▶ _DATA RECORDS_
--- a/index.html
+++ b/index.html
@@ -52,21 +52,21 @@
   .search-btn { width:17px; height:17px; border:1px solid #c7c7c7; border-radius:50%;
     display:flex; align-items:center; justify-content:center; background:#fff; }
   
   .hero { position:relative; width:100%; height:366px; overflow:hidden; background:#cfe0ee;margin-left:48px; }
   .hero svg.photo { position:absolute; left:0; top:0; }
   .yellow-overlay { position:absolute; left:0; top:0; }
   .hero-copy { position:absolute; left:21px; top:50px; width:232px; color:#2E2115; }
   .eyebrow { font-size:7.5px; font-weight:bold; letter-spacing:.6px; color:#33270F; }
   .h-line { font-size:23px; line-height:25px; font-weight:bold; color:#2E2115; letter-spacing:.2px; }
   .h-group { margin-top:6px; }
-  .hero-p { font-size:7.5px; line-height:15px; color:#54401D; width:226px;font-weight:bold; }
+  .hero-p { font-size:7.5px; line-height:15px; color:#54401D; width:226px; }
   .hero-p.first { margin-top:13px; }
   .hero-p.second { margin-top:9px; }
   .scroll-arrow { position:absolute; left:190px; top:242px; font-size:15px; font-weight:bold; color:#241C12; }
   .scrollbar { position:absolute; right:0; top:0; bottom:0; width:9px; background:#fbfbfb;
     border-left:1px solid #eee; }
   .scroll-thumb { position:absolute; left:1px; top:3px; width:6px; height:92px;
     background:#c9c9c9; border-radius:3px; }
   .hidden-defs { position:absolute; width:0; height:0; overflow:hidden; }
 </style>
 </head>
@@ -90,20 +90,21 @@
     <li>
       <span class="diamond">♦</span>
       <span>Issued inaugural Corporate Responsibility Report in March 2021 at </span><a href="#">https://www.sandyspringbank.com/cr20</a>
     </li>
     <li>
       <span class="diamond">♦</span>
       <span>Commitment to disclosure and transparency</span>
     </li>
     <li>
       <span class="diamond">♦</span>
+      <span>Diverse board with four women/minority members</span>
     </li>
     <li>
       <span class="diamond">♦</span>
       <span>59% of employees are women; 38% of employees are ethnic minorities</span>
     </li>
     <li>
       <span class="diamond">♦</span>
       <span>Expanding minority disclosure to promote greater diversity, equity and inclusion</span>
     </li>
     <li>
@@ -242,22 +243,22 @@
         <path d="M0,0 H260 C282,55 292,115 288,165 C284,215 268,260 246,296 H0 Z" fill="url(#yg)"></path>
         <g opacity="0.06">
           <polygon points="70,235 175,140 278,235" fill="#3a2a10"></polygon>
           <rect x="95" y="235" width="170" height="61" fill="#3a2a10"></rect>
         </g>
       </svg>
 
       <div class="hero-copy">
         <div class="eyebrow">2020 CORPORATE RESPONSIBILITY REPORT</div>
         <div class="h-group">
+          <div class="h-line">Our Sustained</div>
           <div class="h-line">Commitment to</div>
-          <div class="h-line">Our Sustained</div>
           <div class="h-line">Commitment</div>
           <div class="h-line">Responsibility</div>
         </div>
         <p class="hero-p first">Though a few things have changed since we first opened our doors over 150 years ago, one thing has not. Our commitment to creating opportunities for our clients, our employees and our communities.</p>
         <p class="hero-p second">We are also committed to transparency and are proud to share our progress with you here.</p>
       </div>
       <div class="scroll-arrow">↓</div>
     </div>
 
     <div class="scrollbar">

* * *

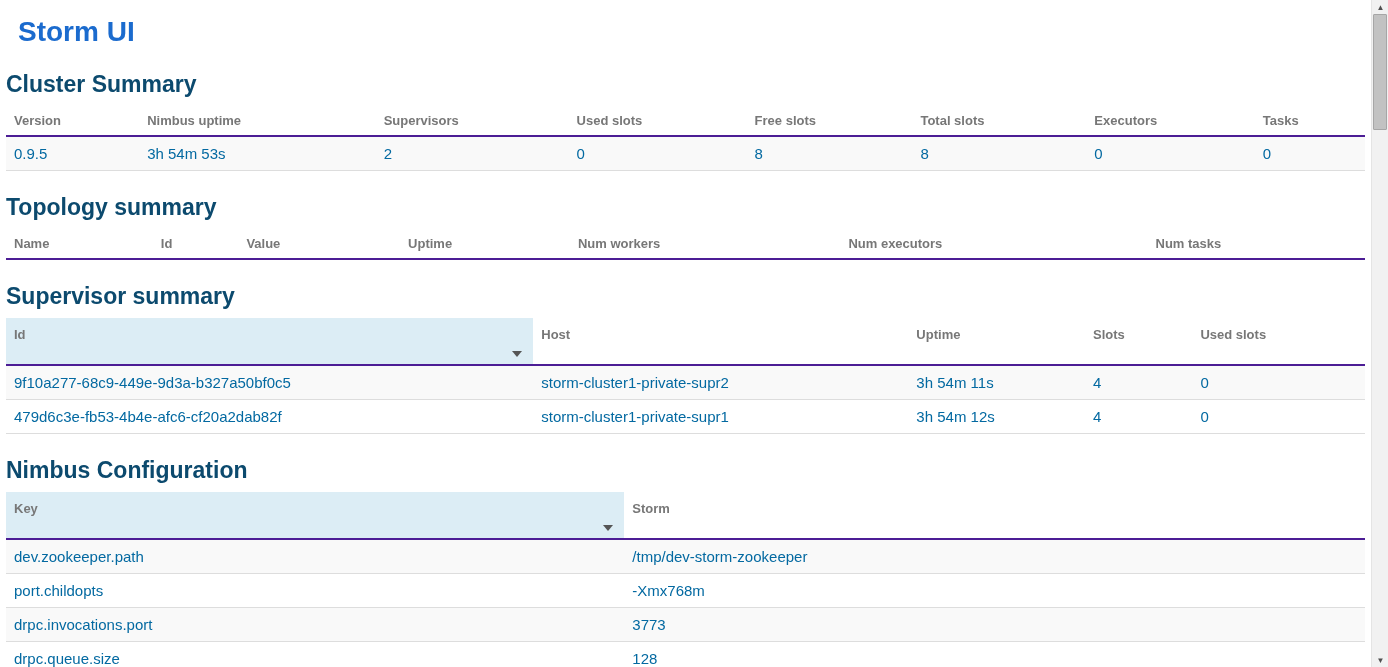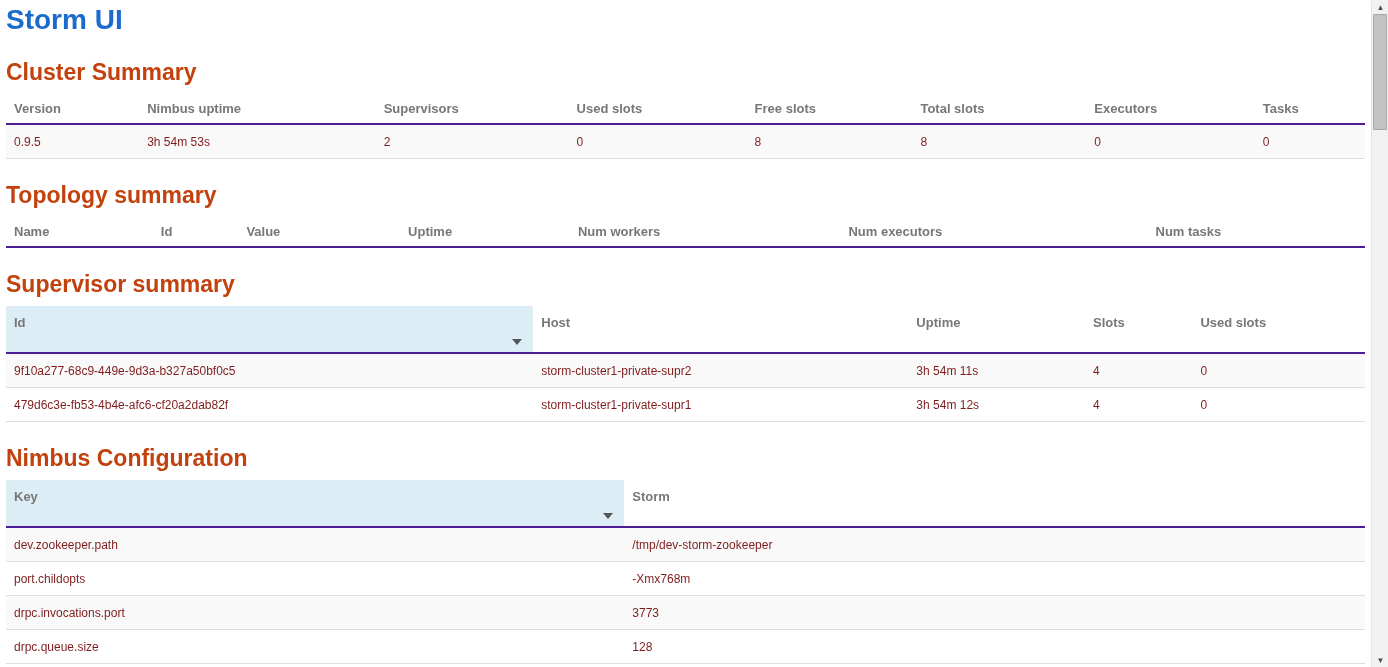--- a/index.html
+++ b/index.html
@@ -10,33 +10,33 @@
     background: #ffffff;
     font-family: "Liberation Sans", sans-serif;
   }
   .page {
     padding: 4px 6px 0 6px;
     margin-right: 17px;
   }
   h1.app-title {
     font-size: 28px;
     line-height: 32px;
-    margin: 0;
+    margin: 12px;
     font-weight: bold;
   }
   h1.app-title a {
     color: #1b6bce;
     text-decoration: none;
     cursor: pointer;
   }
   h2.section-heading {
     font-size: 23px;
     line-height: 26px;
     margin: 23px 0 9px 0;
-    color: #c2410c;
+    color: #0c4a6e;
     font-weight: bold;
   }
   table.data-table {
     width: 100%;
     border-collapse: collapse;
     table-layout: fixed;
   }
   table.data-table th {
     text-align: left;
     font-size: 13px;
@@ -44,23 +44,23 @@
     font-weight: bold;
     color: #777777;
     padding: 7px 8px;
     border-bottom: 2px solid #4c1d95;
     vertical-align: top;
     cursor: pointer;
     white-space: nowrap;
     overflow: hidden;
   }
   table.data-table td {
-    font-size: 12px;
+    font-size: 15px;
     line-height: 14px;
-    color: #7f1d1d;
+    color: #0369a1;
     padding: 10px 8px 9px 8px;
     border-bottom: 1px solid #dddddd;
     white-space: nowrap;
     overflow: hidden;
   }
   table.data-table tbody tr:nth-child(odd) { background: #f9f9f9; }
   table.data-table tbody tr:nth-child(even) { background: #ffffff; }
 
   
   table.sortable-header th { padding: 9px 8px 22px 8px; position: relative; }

--

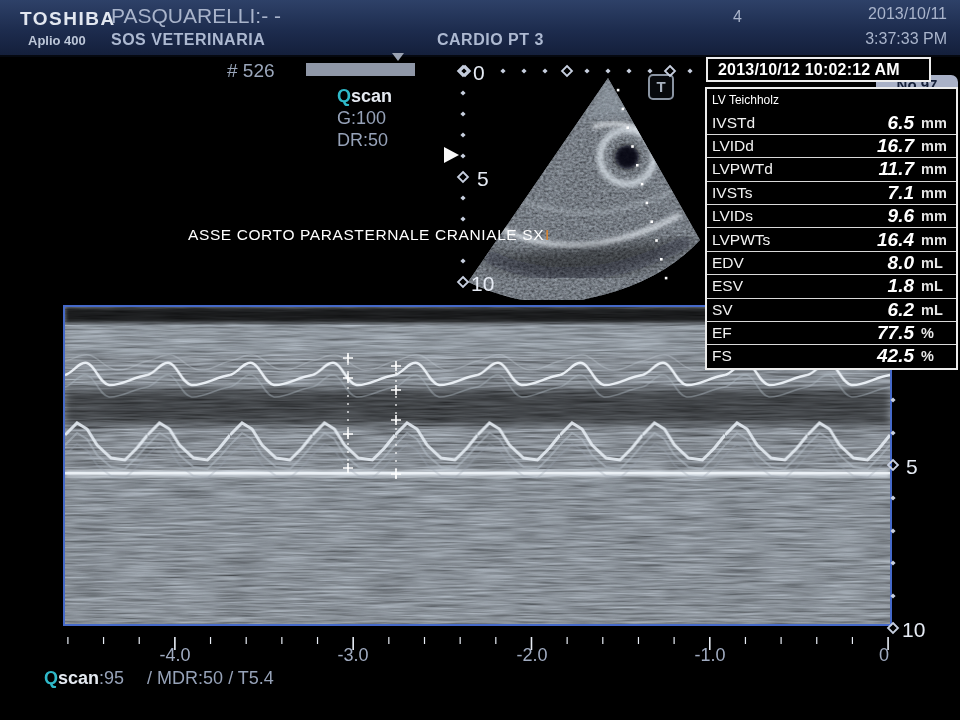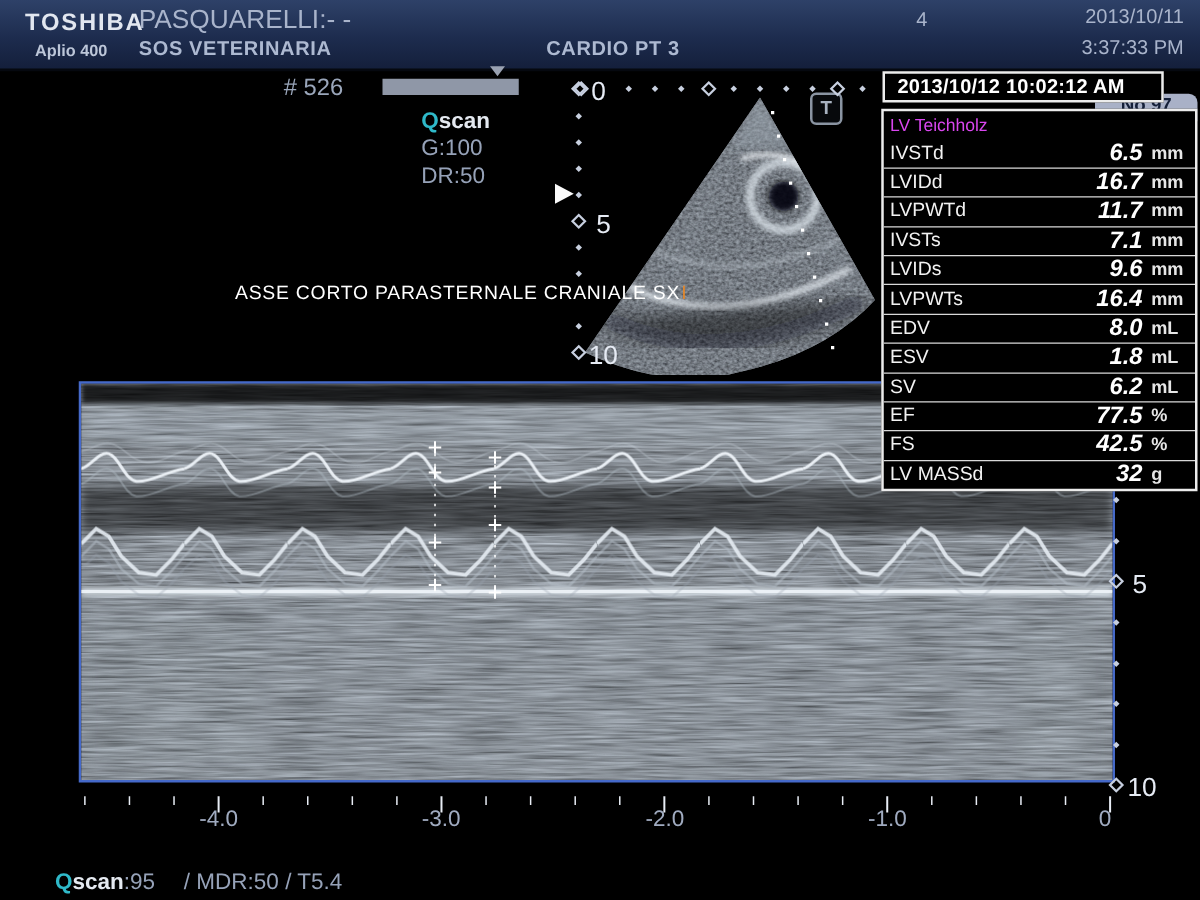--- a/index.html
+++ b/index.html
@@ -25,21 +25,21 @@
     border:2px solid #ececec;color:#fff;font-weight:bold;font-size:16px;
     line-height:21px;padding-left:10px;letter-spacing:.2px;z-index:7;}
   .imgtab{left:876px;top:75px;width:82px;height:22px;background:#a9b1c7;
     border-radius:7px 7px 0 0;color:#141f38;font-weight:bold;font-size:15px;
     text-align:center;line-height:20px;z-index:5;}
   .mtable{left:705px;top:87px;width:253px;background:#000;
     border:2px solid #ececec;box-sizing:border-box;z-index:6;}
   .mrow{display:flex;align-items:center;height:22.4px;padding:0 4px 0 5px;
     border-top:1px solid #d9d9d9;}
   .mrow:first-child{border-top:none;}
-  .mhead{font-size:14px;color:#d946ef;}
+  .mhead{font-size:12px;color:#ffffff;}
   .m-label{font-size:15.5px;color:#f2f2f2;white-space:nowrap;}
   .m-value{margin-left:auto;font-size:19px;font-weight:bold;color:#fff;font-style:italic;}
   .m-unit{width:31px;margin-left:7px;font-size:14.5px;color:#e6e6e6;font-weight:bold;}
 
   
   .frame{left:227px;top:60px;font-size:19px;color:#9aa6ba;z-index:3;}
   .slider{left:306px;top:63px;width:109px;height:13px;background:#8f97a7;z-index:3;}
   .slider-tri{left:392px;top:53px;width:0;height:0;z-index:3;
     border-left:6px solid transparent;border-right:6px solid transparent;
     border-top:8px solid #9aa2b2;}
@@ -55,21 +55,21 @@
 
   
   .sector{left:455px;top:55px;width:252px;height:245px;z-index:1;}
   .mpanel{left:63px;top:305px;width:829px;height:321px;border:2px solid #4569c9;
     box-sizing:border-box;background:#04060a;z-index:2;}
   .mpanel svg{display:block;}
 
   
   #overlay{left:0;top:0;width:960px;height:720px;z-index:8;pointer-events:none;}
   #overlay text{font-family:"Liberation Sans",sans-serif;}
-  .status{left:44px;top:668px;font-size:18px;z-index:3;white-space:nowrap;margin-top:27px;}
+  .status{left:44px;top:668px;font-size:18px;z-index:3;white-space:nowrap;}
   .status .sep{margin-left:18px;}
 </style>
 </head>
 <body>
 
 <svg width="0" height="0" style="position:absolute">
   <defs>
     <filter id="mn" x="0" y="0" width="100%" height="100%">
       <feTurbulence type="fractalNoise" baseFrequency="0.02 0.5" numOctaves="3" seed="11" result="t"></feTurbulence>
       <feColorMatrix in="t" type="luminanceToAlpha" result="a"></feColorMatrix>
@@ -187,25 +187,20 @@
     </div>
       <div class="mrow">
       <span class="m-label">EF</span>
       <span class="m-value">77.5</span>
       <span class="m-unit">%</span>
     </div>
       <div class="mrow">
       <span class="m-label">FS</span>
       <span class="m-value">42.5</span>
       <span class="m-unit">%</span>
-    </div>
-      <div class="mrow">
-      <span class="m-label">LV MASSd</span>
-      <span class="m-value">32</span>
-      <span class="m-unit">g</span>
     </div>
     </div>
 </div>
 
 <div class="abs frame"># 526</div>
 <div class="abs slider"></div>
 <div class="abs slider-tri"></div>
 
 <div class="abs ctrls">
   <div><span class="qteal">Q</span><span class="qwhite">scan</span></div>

▶ _EXERCISE BRIEF_
Every line that contains "mrow" should be copied out of the data.

▶ _RESPONSE TO THIS EXERCISE_
   .mrow{display:flex;align-items:center;height:22.4px;padding:0 4px 0 5px;
   .mrow:first-child{border-top:none;}
       <div class="mrow">
       <div class="mrow">
-      <div class="mrow">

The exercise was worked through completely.